Oh. Wait. There’s only 10 questions on the census form? Only two of them deal with race? That’s not even “fully a quarter” is it?

Question 9 on the census form asks “What is Person 1’s race?” (and so on, for other members of the household). My initial impulse was simply to misidentify my race so as to throw a monkey wrench into the statistics … Instead, we should answer Question 9 by checking the last option — “Some other race” — and writing in “American.” It’s a truthful answer but at the same time is a way for ordinary citizens to express their rejection of unconstitutional racial classification schemes.

And, in fact, there’s a new Facebook page with 750 members pledging to do exactly what Krikorian describes.

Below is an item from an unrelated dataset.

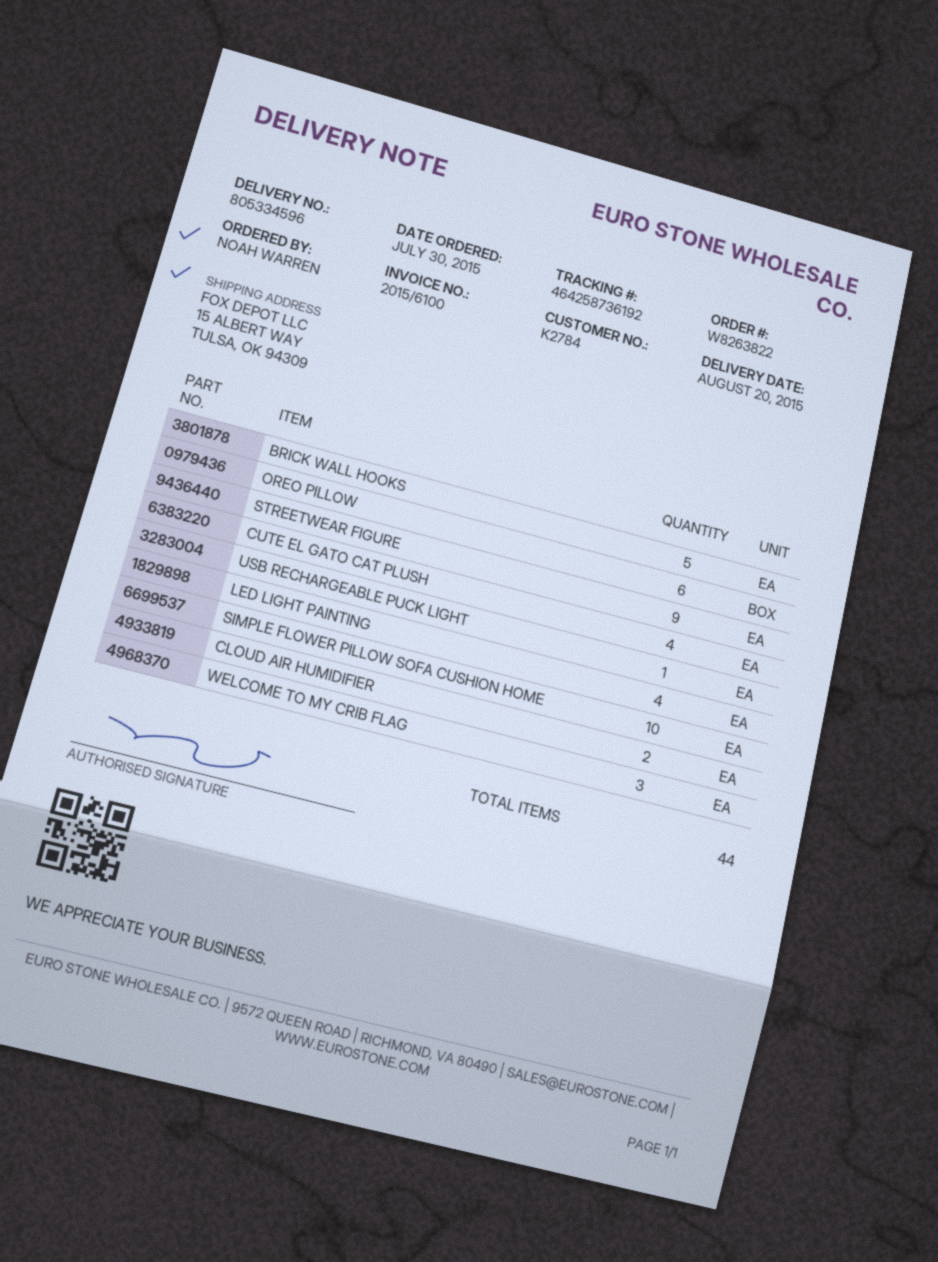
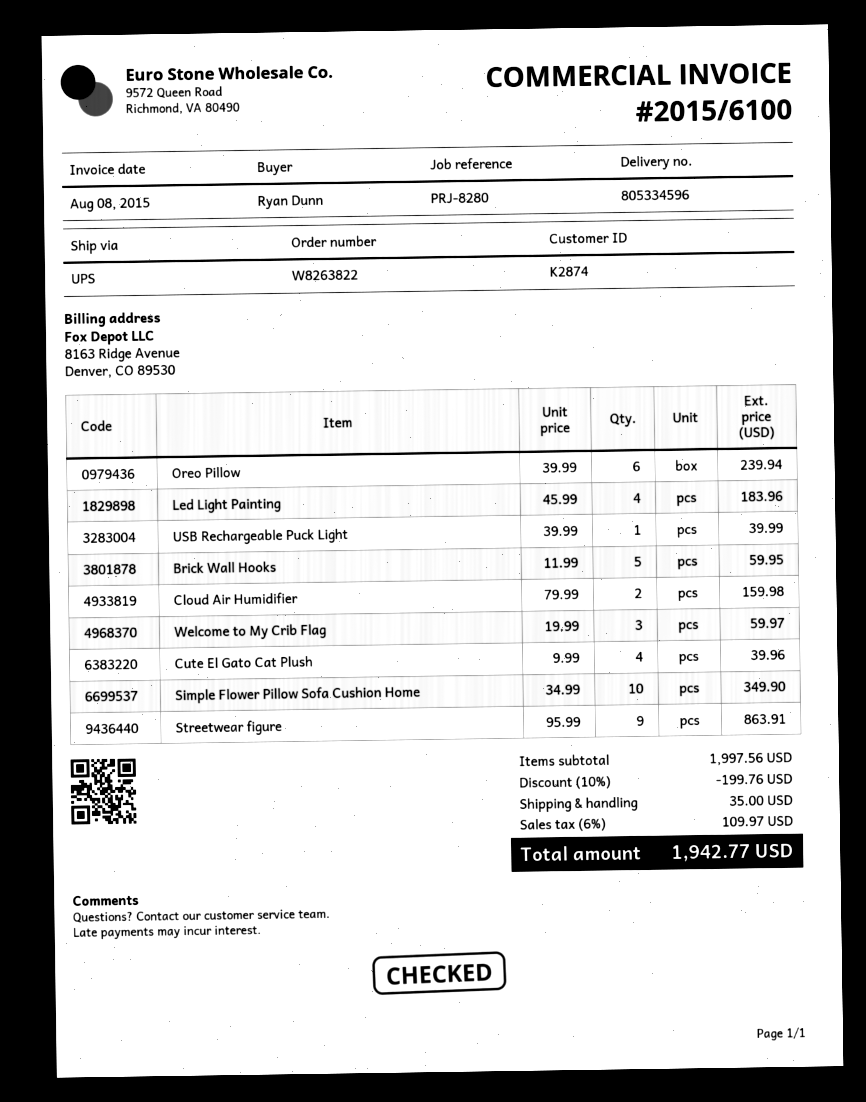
customer number: K2784 -> K2874
ordered by: NOAH WARREN -> Ryan Dunn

What’s weird about this is that Krikorian is the director of the Center for Immigration Studies, a “kick out all the illegals” think tank that relies rather extensively on Census Bureau findings on race in order to make its case to Congress and the public. The census findings on race go a long way toward helping Krikorian and thousands of other researchers and scholars – not to mention our own government – understand what our country looks like and how it’s changing.

I have no idea what’s going on in Krikorian’s head. All I can guess at is the Census Bureau’s own description of how the government uses information about race:

State governments use the data to determine congressional, state and local voting districts. Race data are also used to assess fairness of employment practices, to monitor racial disparities in characteristics such as health and education and to plan and obtain funds for public services.

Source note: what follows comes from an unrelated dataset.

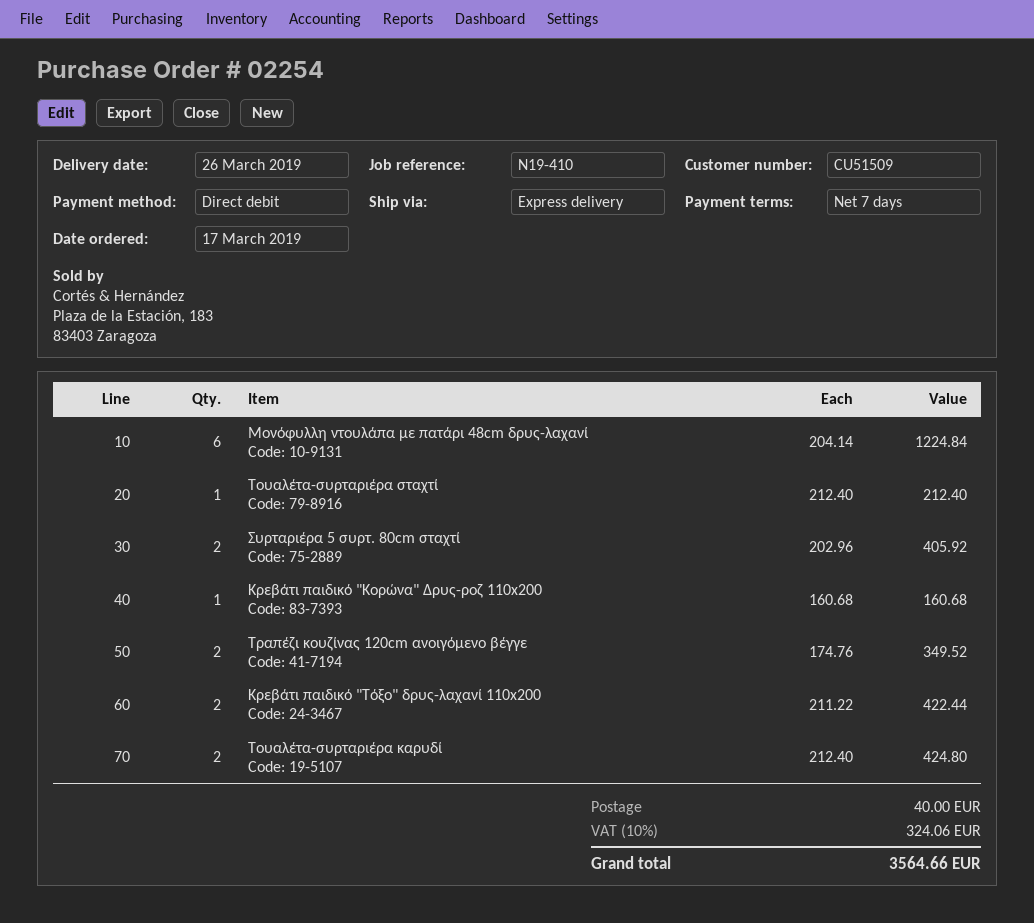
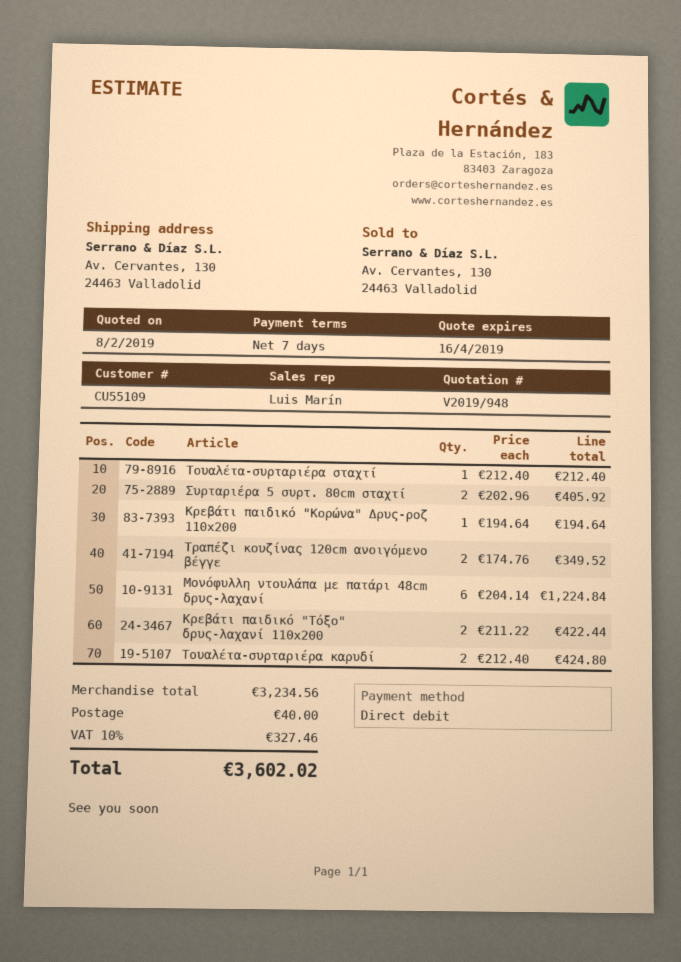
customer number: CU51509 -> CU55109
Κρεβάτι παιδικό "Κορώνα" Δρυς-ροζ 110x200: 1 x 160.68 = 160.68 -> 1 x 194.64 = 194.64
tax: 10% = 324.06 -> 10% = 327.46
total: 3564.66 -> 3602.02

Ah. So that race information isn’t really used to divvy up Americans who would otherwise live in rainbow solidarity if that pernicious government didn’t insist on calling attention. Instead, it’s used to help the government ensure that minority rights and health are protected.

If you think disclosing your race to the government is somehow racist, by all means let the government know. But there’s something profoundly anti-knowledge and anti-fact about Krikorian’s little campaign. And it doesn’t appear at all likely to result in minorities taking their seat at the table of “real” America.

  1. Ceasar B. Says: Mar 9 9:53 PM

    You said: “I have no idea what’s going on in Krikorian’s head.”

    Well, maybe like most Americans, he’s sick of all the racial separatism embraced by the political left. You have to declare your race to get a job or a position in college. And you do realize that liberal campuses have been segregating people by race in dorms, right? It’s just disgusting how much liberals hate MLK, Jr.’s dream of a colorblind society.

    Or maybe Krikorian just likes Teddy Roosevelt’s ideals:

    “There is no room in this country for hyphenated Americanism. When I refer to hyphenated Americans, I do not refer to naturalized Americans. Some of the very best Americans I have ever known were naturalized Americans, Americans born abroad. But a hyphenated American is not an American at all… The one absolutely certain way of bringing this nation to ruin, of preventing all possibility of its continuing to be a nation at all, would be to permit it to become a tangle of squabbling nationalities, an intricate knot of German-Americans, Irish-Americans, English-Americans, French-Americans, Scandinavian-Americans or Italian-Americans, each preserving its separate nationality, each at heart feeling more sympathy with Europeans of that nationality, than with the other citizens of the American Republic… There is no such thing as a hyphenated American who is a good American. The only man who is a good American is the man who is an American and nothing else.”

  2. Chuck Says: Mar 9 11:25 PM

    This is only the forth census in my lifetime and I am fairly certain that I don’t remember the first one; that said I am very annoyed with the advertising of this census. I cannot imagine the cost and waste of tax dollars associated with the television and radio productions designed, I suppose, to increase participation; why? As for racism, yep some people are racists; maybe the government is racist maybe it isn’t.

  3. beejeez Says: Mar 9 11:57 PM

    Yeah, God help us if the federal government ever learns anything about the people it represents. We should boycott it and stuff so it’s less effective.